Top of RECORDS PROVIDED

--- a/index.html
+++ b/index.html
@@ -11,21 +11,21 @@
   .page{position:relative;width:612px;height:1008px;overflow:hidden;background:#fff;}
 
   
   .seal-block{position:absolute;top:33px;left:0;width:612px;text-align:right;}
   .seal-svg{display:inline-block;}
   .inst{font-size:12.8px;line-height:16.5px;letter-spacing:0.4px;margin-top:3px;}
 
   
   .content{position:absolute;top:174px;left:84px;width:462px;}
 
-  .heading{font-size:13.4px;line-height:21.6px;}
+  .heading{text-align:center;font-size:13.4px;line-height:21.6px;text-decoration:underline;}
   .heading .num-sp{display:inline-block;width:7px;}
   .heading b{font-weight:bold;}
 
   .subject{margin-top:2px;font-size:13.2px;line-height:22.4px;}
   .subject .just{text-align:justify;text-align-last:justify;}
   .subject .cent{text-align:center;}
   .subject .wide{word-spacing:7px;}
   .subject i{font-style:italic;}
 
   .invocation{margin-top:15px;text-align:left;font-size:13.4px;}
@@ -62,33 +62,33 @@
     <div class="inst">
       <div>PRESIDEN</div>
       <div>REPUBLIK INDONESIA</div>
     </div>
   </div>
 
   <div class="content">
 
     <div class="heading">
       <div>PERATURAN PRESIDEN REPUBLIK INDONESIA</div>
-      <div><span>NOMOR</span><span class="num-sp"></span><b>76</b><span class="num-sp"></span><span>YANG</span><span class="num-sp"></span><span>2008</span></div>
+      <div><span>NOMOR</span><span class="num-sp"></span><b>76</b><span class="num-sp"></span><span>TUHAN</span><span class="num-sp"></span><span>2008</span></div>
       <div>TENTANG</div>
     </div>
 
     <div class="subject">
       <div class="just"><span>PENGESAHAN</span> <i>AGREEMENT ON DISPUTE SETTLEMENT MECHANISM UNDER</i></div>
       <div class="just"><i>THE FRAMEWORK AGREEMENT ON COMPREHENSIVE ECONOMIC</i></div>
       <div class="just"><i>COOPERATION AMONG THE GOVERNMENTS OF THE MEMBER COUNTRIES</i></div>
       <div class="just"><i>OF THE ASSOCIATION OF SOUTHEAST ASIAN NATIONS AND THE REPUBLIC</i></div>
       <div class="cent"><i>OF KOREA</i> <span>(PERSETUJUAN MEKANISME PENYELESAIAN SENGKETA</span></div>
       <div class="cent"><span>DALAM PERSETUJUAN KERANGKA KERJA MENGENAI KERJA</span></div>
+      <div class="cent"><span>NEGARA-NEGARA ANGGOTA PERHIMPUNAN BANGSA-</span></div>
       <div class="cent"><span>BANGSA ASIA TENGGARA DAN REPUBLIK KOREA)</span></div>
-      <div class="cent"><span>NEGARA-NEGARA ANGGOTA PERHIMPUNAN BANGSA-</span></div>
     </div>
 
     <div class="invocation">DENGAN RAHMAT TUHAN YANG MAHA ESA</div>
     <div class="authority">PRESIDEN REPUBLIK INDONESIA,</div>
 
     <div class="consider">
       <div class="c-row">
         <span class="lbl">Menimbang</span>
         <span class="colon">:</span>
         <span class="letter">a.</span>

Bottom of RECORDS PROVIDED
Top of RECORDS PROVIDED

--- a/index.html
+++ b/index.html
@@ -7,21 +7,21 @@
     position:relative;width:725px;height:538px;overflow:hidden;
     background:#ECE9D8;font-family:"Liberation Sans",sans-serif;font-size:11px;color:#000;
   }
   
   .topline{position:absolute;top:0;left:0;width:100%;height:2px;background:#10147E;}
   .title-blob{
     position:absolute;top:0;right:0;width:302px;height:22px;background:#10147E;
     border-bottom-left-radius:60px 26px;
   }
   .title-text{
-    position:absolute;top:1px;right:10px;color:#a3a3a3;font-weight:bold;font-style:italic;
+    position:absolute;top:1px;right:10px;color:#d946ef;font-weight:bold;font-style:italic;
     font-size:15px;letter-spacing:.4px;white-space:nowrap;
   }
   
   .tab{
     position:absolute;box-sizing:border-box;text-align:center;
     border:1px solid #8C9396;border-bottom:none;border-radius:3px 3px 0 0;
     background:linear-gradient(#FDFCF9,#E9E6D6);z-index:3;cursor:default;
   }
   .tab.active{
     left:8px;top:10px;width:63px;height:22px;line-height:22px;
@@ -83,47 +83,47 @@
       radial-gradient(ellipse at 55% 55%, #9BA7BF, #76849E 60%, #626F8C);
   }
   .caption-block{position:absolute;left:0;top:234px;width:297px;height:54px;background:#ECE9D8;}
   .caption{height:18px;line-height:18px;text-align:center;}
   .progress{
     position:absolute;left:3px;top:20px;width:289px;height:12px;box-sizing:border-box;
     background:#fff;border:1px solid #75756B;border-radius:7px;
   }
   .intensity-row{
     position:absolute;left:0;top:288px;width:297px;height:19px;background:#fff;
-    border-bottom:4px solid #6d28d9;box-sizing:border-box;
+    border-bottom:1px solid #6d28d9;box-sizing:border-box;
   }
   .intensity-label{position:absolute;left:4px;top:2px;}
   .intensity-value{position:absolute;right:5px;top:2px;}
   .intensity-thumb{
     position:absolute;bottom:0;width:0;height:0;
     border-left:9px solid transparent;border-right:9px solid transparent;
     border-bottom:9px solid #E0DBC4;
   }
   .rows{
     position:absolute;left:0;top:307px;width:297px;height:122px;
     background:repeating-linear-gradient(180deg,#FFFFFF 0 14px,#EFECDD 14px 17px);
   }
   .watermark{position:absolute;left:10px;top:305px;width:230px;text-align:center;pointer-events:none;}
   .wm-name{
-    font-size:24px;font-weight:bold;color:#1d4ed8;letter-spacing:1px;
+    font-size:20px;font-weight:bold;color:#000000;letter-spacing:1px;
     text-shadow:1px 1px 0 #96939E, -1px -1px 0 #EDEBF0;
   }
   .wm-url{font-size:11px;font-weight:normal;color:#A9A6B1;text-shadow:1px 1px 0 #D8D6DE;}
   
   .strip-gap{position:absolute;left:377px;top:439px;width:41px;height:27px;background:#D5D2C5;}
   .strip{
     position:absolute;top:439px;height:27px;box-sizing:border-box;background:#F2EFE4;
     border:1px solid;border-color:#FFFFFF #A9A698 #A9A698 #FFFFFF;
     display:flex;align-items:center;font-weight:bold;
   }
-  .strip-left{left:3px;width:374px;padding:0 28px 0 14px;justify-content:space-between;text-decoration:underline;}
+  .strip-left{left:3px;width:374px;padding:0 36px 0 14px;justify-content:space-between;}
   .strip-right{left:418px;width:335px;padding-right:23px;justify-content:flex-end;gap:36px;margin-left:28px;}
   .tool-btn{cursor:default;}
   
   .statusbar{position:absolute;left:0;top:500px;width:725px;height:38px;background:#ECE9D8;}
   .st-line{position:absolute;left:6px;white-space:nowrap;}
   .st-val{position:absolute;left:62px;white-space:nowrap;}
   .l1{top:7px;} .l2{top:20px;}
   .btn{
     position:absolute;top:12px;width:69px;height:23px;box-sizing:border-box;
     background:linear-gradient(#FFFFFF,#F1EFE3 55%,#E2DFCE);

Bottom of RECORDS PROVIDED

- [WORK ORDER]: Look through the entries above and quote exactly the lines from the line with "-62,33 +62,33 @@" to the line with "ON COMPREHENSIVE ECONOMIC</i></div>", counting both of those lines.

- [SOLUTION FOR THIS EXERCISE]:
@@ -62,33 +62,33 @@
     <div class="inst">
       <div>PRESIDEN</div>
       <div>REPUBLIK INDONESIA</div>
     </div>
   </div>
 
   <div class="content">
 
     <div class="heading">
       <div>PERATURAN PRESIDEN REPUBLIK INDONESIA</div>
-      <div><span>NOMOR</span><span class="num-sp"></span><b>76</b><span class="num-sp"></span><span>YANG</span><span class="num-sp"></span><span>2008</span></div>
+      <div><span>NOMOR</span><span class="num-sp"></span><b>76</b><span class="num-sp"></span><span>TUHAN</span><span class="num-sp"></span><span>2008</span></div>
       <div>TENTANG</div>
     </div>
 
     <div class="subject">
       <div class="just"><span>PENGESAHAN</span> <i>AGREEMENT ON DISPUTE SETTLEMENT MECHANISM UNDER</i></div>
       <div class="just"><i>THE FRAMEWORK AGREEMENT ON COMPREHENSIVE ECONOMIC</i></div>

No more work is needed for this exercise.